Here, I'll give you the solution for a slightly different problem:
What are all the sequences of
n
digits drawn from 0-9 that sum tosum
?
This is different because this counts 01
and 10
as sequences of length two that sum to 1, but 01
is not a two-digit number.
I'll give you a hint for how to solve this easier problem. You then take that solution and adapt it to your harder problem .
First, can you solve the problem for one-digit numbers ? That's pretty easy. The one-digit numbers whose digits sum to n
are the digit n
if n is 0 through 9, and there is no solution otherwise.
Second: Suppose n > 1. Then the n
-digit numbers that sum to sum
are:
0
followed by all the n-1
digit numbers that sum to sum
1
followed by all the n-1
digit numbers that sum to sum-1
2
followed by all the n-1
digit numbers that sum to sum-2
9
followed by all the n-1
digit numbers that sum to sum-9
Write an implementation that solves that problem, and then adapt it to solve your problem.

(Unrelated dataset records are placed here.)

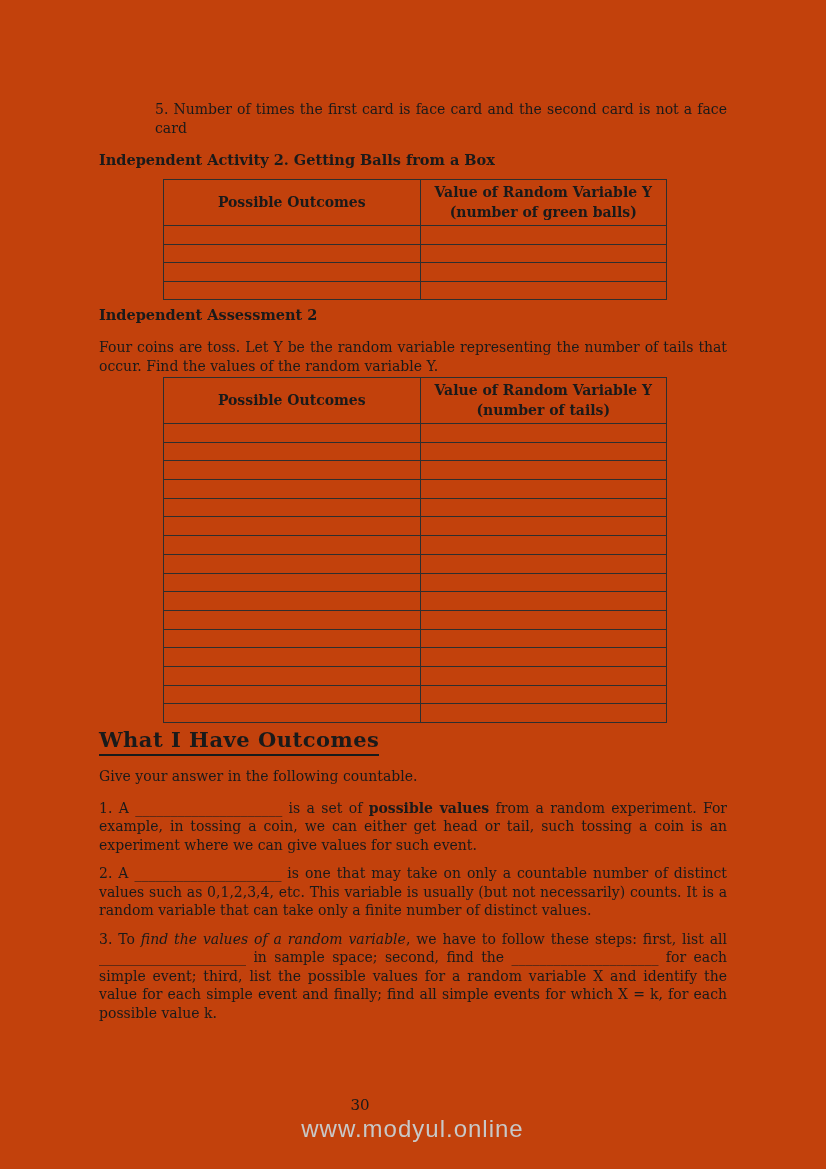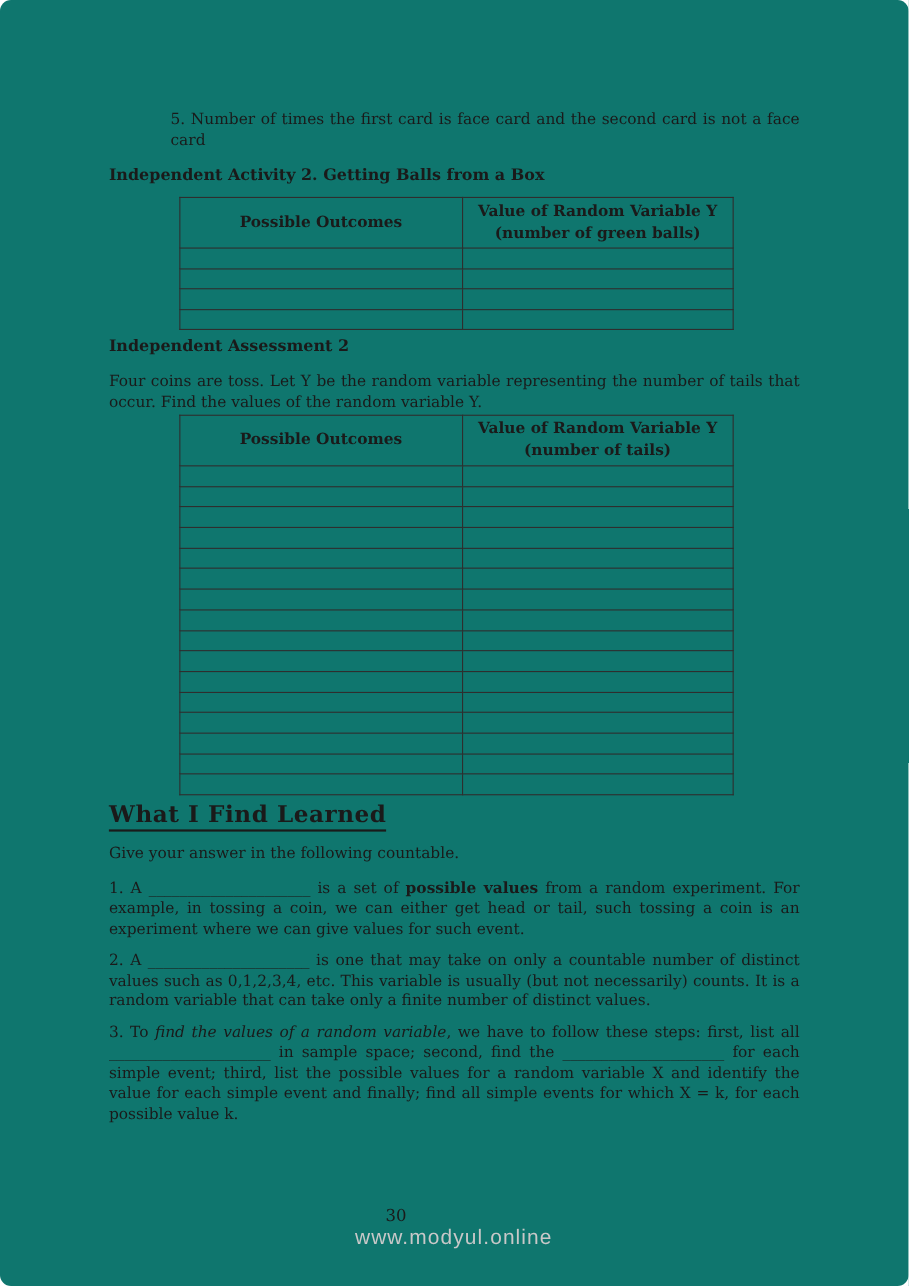"5. Number of times the" .page { background: #0f766e -> #c2410c; border-radius: 10px -> none }
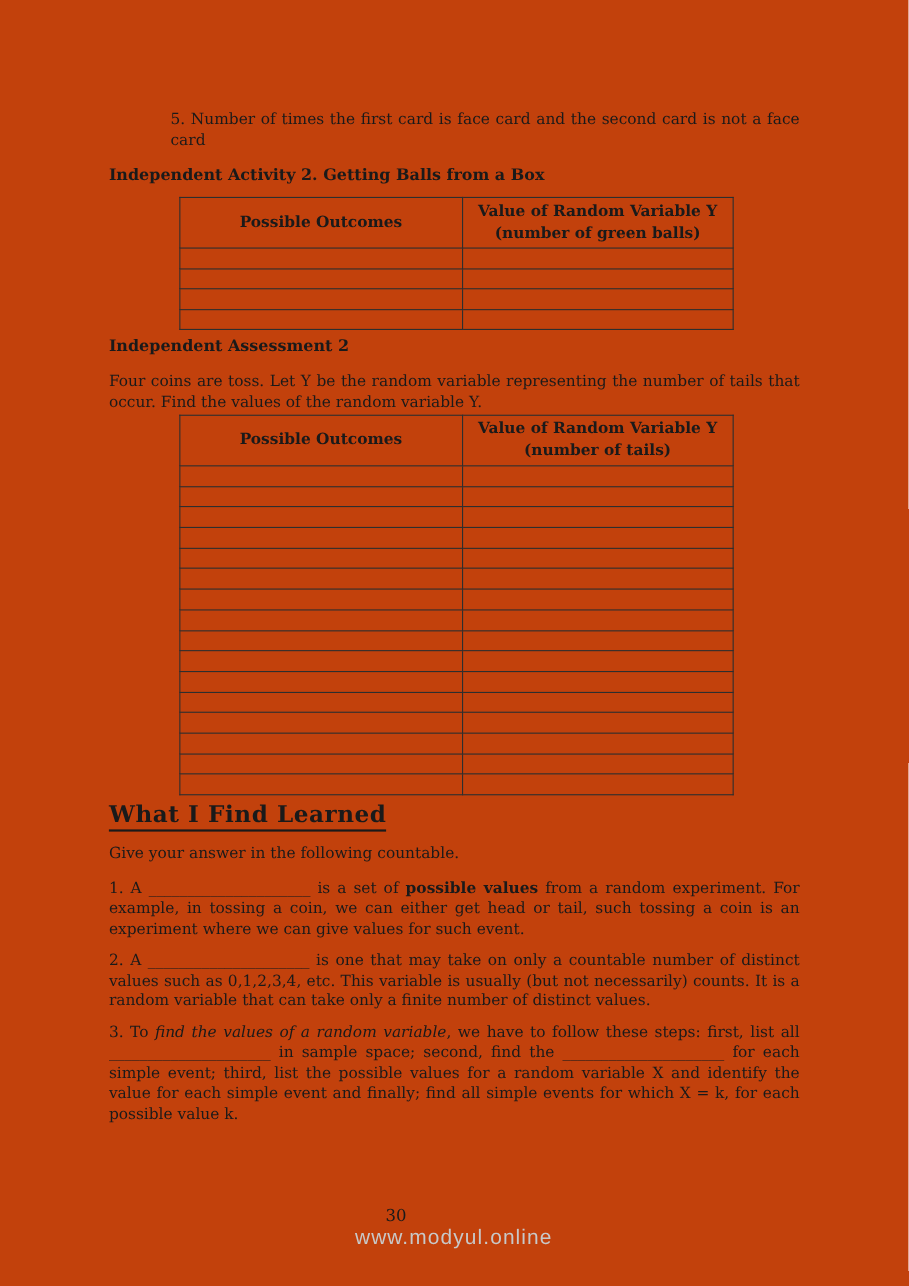"What I Find Learned" span.underlined { text: Find Learned -> Have Outcomes }
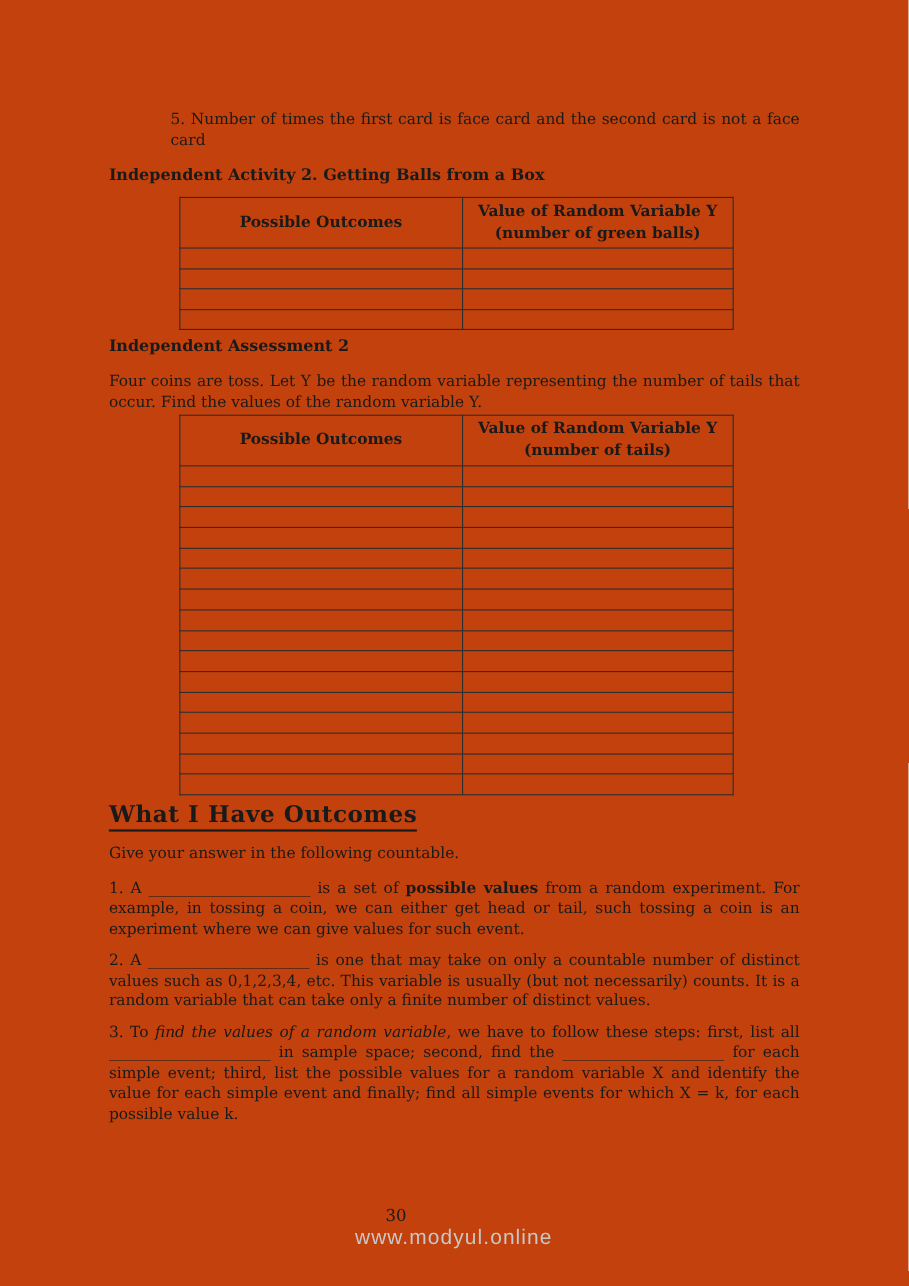"www.modyul.online" .footer-watermark { font-size: 19px -> 24px }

You can treat n-digit number as an array of n digits. Then you can increment a particular number to the next number that also adds up to the sum. Stepping through all the next answers, you have generated all possible combinations.
Using a generator to yield each n-digit combination as an IEnumerable<int>
(in fact, an int[]
), you start with the "smallest" n-digit combination that yields the sum, and go through each one.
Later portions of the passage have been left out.